[Stored items from a collection]
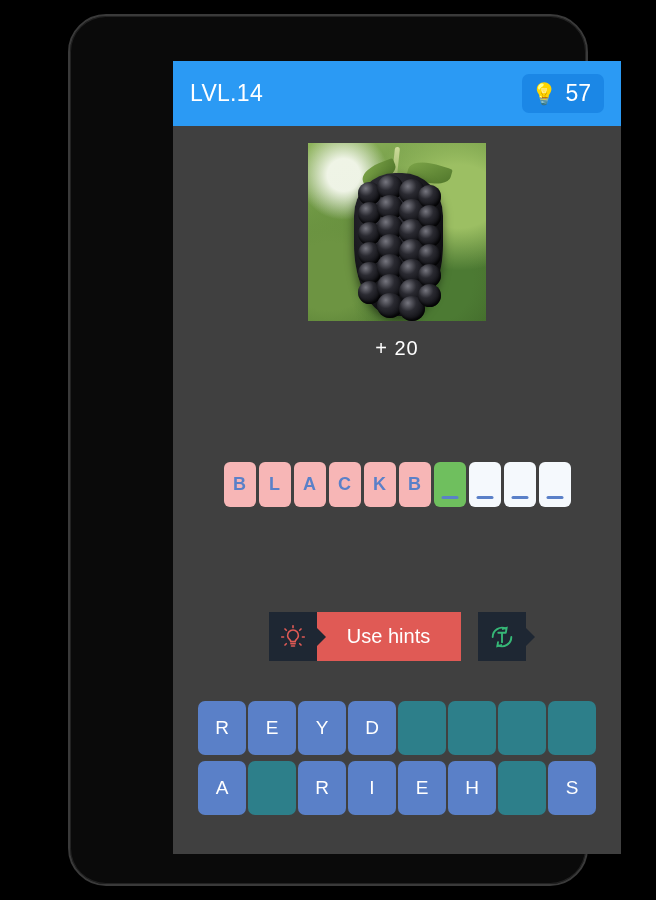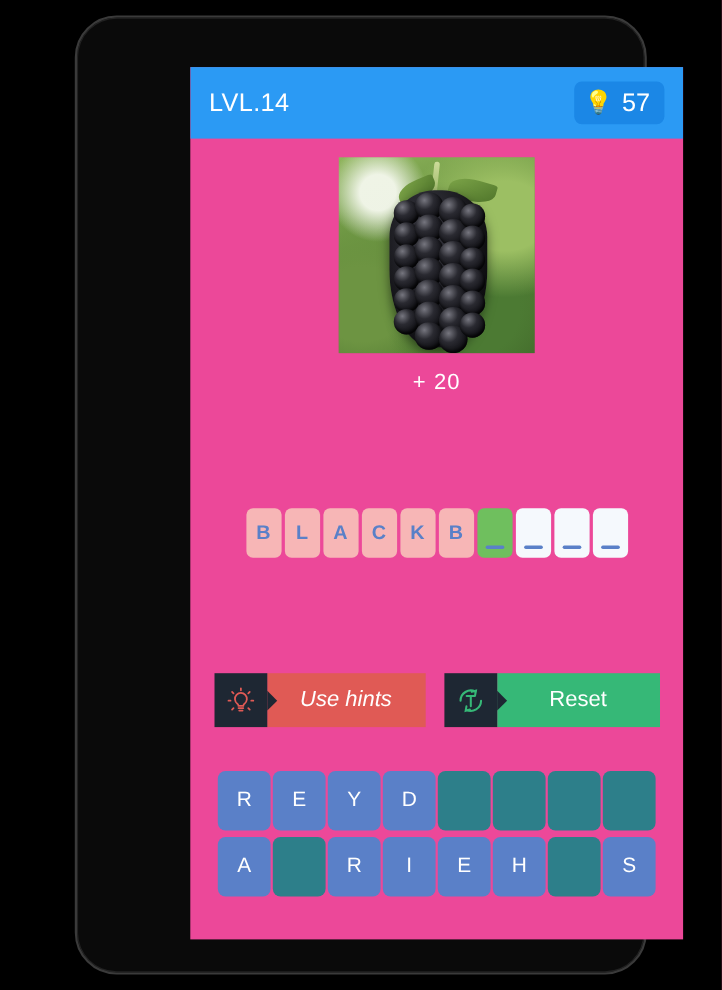--- a/index.html
+++ b/index.html
@@ -24,7 +24,7 @@
     position: absolute;
     left: 103px; top: 45px;
     width: 448px; height: 793px;
-    background: #ec4899;
+    background: #404040;
     overflow: hidden;
   }
 

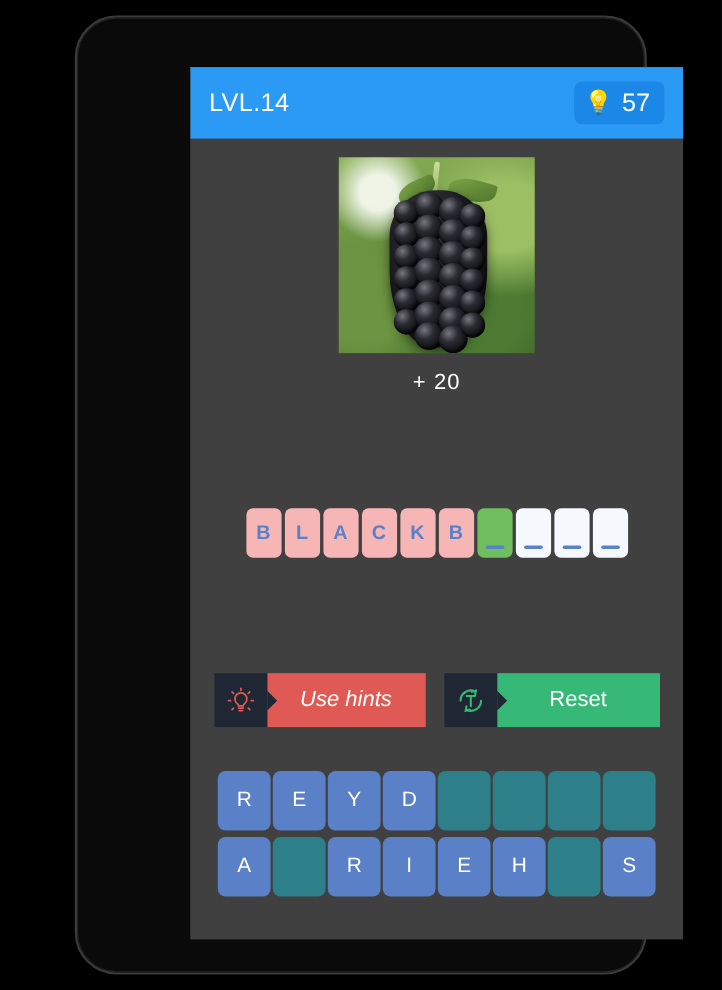--- a/index.html
+++ b/index.html
@@ -145,7 +145,7 @@
     display: flex; align-items: center; justify-content: center;
     color: #fff; font-size: 20px;
   }
-  #use-hints-button .action-label { background: #e05a55; width: 144px; font-style: italic; }
+  #use-hints-button .action-label { background: #e05a55; width: 144px; }
   #reset-button .action-label { background: #36b877; width: 148px; }
 
   

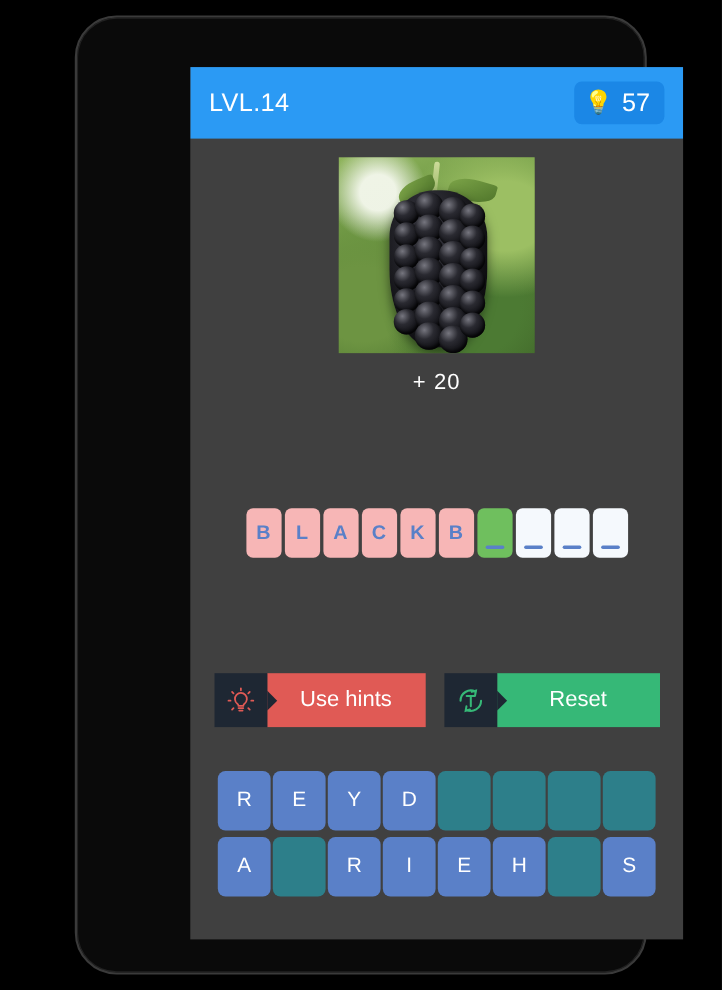--- a/index.html
+++ b/index.html
@@ -270,7 +270,6 @@
             <path d="M8.8 8.4h6.4M12 8.4v8"></path>
           </svg>
         </div>
-        <div class="action-label">Reset</div>
       </div>
     </div>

§ WHAT THE TASK ASKS
Can you retype every record above exactly, leaving out the pictures?

§ TASK RESULT
--- a/index.html
+++ b/index.html
@@ -24,7 +24,7 @@
     position: absolute;
     left: 103px; top: 45px;
     width: 448px; height: 793px;
-    background: #ec4899;
+    background: #404040;
     overflow: hidden;
   }
 

--- a/index.html
+++ b/index.html
@@ -145,7 +145,7 @@
     display: flex; align-items: center; justify-content: center;
     color: #fff; font-size: 20px;
   }
-  #use-hints-button .action-label { background: #e05a55; width: 144px; font-style: italic; }
+  #use-hints-button .action-label { background: #e05a55; width: 144px; }
   #reset-button .action-label { background: #36b877; width: 148px; }
 
   

--- a/index.html
+++ b/index.html
@@ -270,7 +270,6 @@
             <path d="M8.8 8.4h6.4M12 8.4v8"></path>
           </svg>
         </div>
-        <div class="action-label">Reset</div>
       </div>
     </div>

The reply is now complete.